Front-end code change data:

====

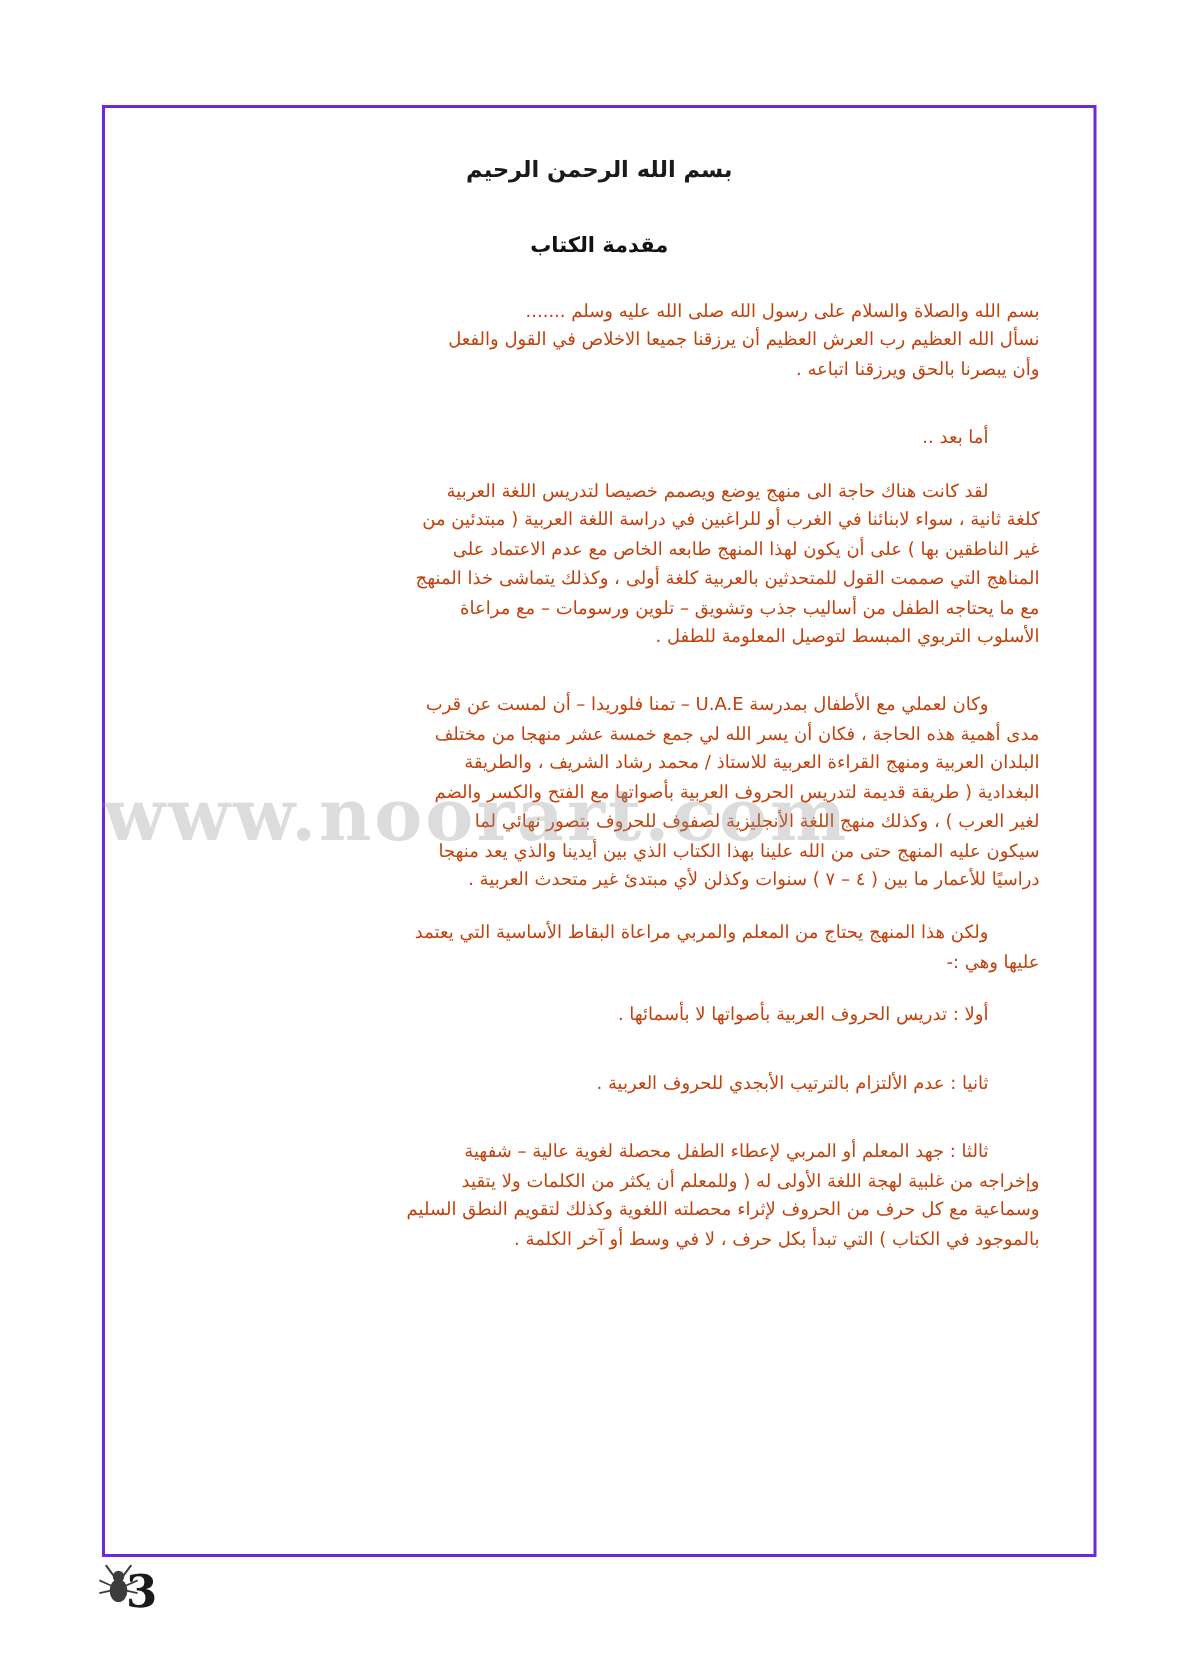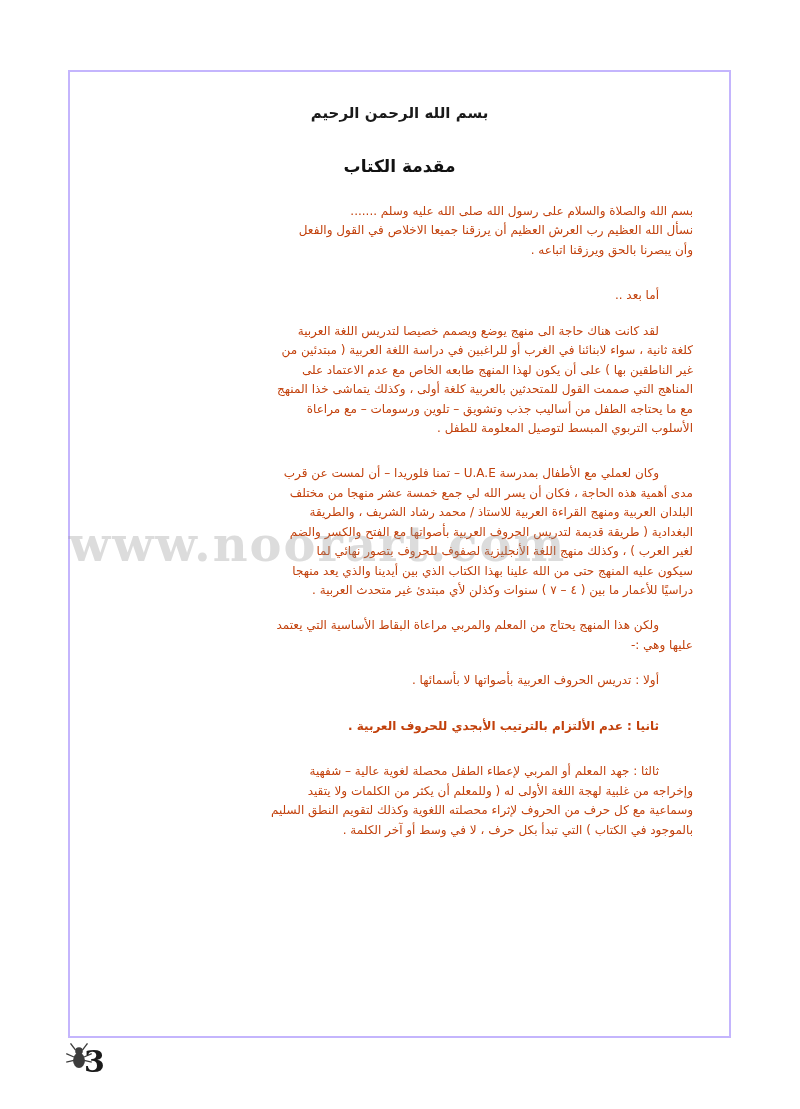--- a/index.html
+++ b/index.html
@@ -15,21 +15,21 @@
     overflow: hidden;
     font-family: "DejaVu Sans", "Liberation Sans", sans-serif;
   }
   
   .page-frame {
     position: absolute;
     left: 68px;
     top: 70px;
     width: 663px;
     height: 968px;
-    border: 2px solid #c4b5fd;
+    border: 2px solid #6d28d9;
     box-sizing: border-box;
     background: #ffffff;
   }
   .content {
     position: absolute;
     left: 0;
     top: 0;
     width: 100%;
     height: 100%;
     box-sizing: border-box;
@@ -41,42 +41,42 @@
   .basmala {
     text-align: center;
     font-size: 15px;
     font-weight: bold;
     letter-spacing: 0;
     margin: 8px 0 0 0;
     color: #1a1a1a;
   }
   .doc-title {
     text-align: center;
-    font-size: 17px;
+    font-size: 14px;
     font-weight: bold;
     margin: 34px 0 0 0;
     color: #111111;
   }
   p {
     margin: 0;
     font-size: 12px;
     line-height: 1.62;
     color: #c2410c;
   }
   .block {
     margin-top: 26px;
   }
   .block.tight {
     margin-top: 16px;
   }
   .indent {
     text-indent: 34px;
   }
   .bold {
-    font-weight: bold;
+    font-weight: normal;
     margin-top: 11px;
   }
   .para-just {
     text-align: justify;
     text-justify: inter-word;
   }
   
   .watermark {
     position: absolute;
     left: 0;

====

§ **Problem requirements**:
What you give back should be exactly the lines from the top of the data above down to and including the line with "width: 100%;", minus any pictures.

§ **Response below**:
--- a/index.html
+++ b/index.html
@@ -15,21 +15,21 @@
     overflow: hidden;
     font-family: "DejaVu Sans", "Liberation Sans", sans-serif;
   }
   
   .page-frame {
     position: absolute;
     left: 68px;
     top: 70px;
     width: 663px;
     height: 968px;
-    border: 2px solid #c4b5fd;
+    border: 2px solid #6d28d9;
     box-sizing: border-box;
     background: #ffffff;
   }
   .content {
     position: absolute;
     left: 0;
     top: 0;
     width: 100%;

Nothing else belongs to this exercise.